5.4.2.2. Anti-Spoofing Protection
Using information exchanged at Link Negotiation and Initialization (LNI), the Fabric Manager is able to verify the identity of a node against what is reported by the node in attribute responses. If a node is detected attempting to spoof one of the key fields the Fabric Manager checks, it will be quarantined using the method described in Fabric Security Quarantine.
The Fabric Manager also configures a field on the switch neighbor of an end node that prevents said node from sending fabric packets with source LIDs outside the range assigned to the node by the Fabric Manager. If a node attempts to send a packet outside this configured LID range, the neighbor switch immediately drops said packet.
In addition to the LID checks done by the switch port the Fabric Manager is connected to, for packets sent to the Fabric Manager, the Fabric Manager also performs per packet validation. When the anti-spoofing protection is enabled, the Fabric Manager verifies proper packet origins and correct PKey usage for the response compared to the request that was issued.
The anti-spoofing detection of the Fabric Manager is enabled in the following section of the configuration file:
<!-- SmaSpoofingCheck enables support for port level SMA security--> <!-- checking related features. --> <SmaSpoofingCheck>0</SmaSpoofingCheck>
5.4.2.3. Management Traffic Denial of Service (DoS) Protection
CN5000 Omni-Path Fabric provides a mechanism for preventing Denial of Service (DoS) attacks against management traffic that could cause slow fabric configuration or even prevent the full configuration of a large-size fabric. The Fabric Manager is responsible for configuring this mechanism on all external switch ports that limit the rate at which management traffic can be sent by an end node. This limit is configurable in the Fabric Manager configuration file and is defined in the following example:
<!-- *************** Security Features ****************************** --> <!-- VL15CreditRate: Rate at which to return credits to a non-mgmt HFI. --> <!-- Helps avoid VL15 Denial of Service attacks against the fabric --> <!-- The field is defined as 1/(2^X) of the normal return rate. For --> <!-- instance, if the field is set to 3, the credit return rate will be --> <!-- 1/(2^3) = 1/8 (one eighth) the normal credit return rate. --> <!-- Valid values are between 0 and 21, with 0 disabling the feature. --> <VL15CreditRate>18</VL15CreditRate>
5.4.2.4. Predefined Topology Verification
The ability to validate a fabric layout and configuration against a predefined or expected configuration is an important part of the fabric bring-up process on large scale fabrics. The aim of Predefined Topology Verification is to provide a mechanism within the FM to allow the verification of a predefined topology input during a sweep against the real fabric topology.

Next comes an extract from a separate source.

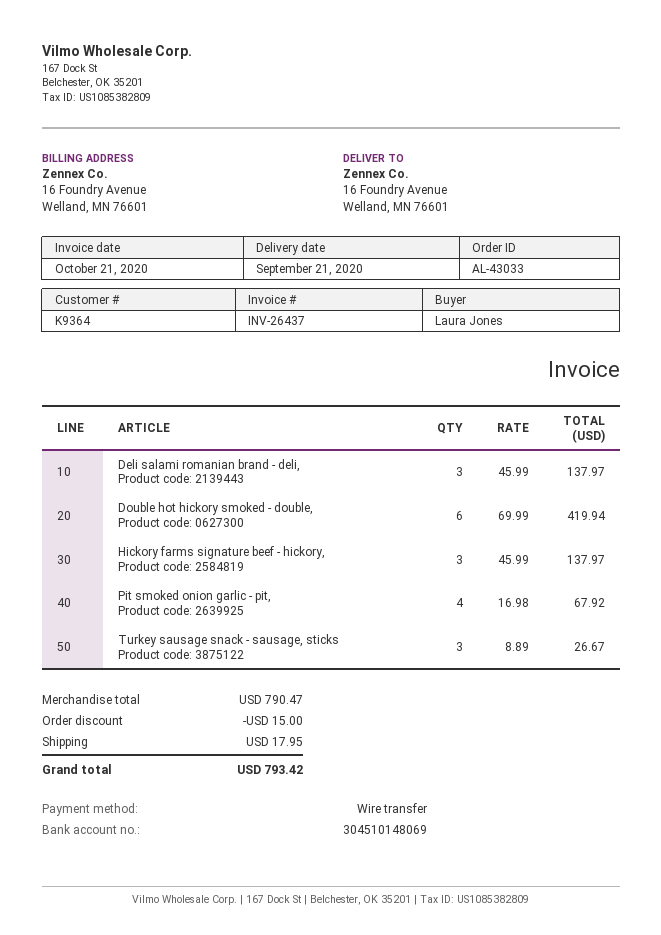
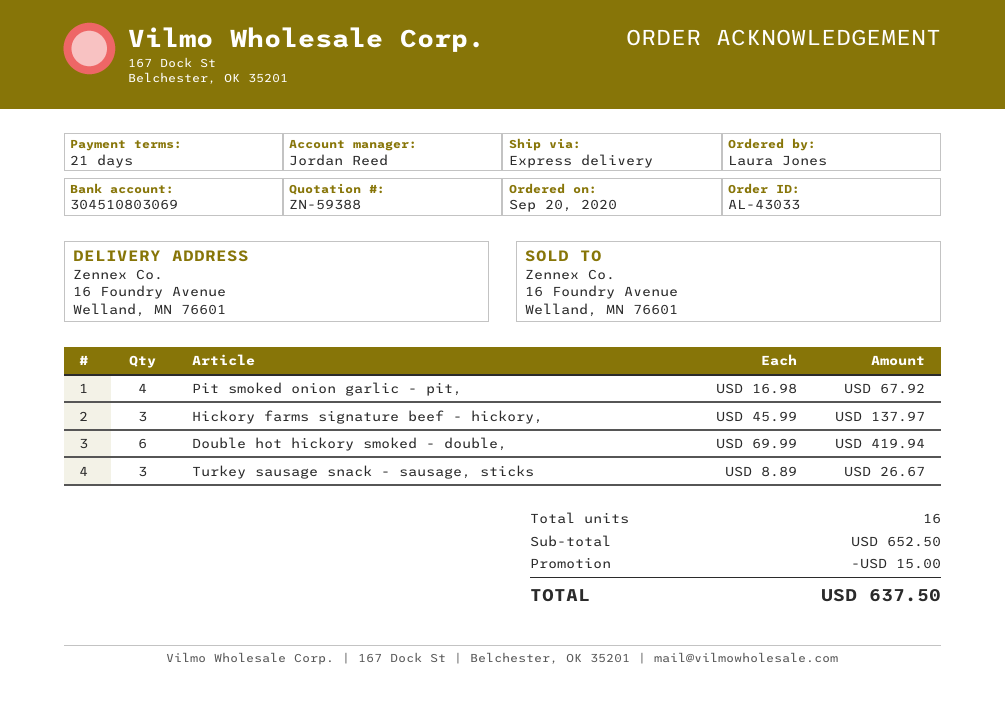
bank account: 304510148069 -> 304510803069
Deli salami romanian brand - deli,: 3 x 45.99 = 137.97 -> none
subtotal: 790.47 -> 652.50
shipping: 17.95 -> none
total: 793.42 -> 637.50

Predefined Topology Verification relies on a topology input file that describes nodes and links using a combination of Node GUIDs, Node Descriptions, and Port numbers. See CN5000 Commands Guide (Topology Files and opareport ) for details on creating a topology input file.
If a node's actual position and values do not match the predefined topology, the node will be quarantined in the same manner as described in Fabric Security Quarantine.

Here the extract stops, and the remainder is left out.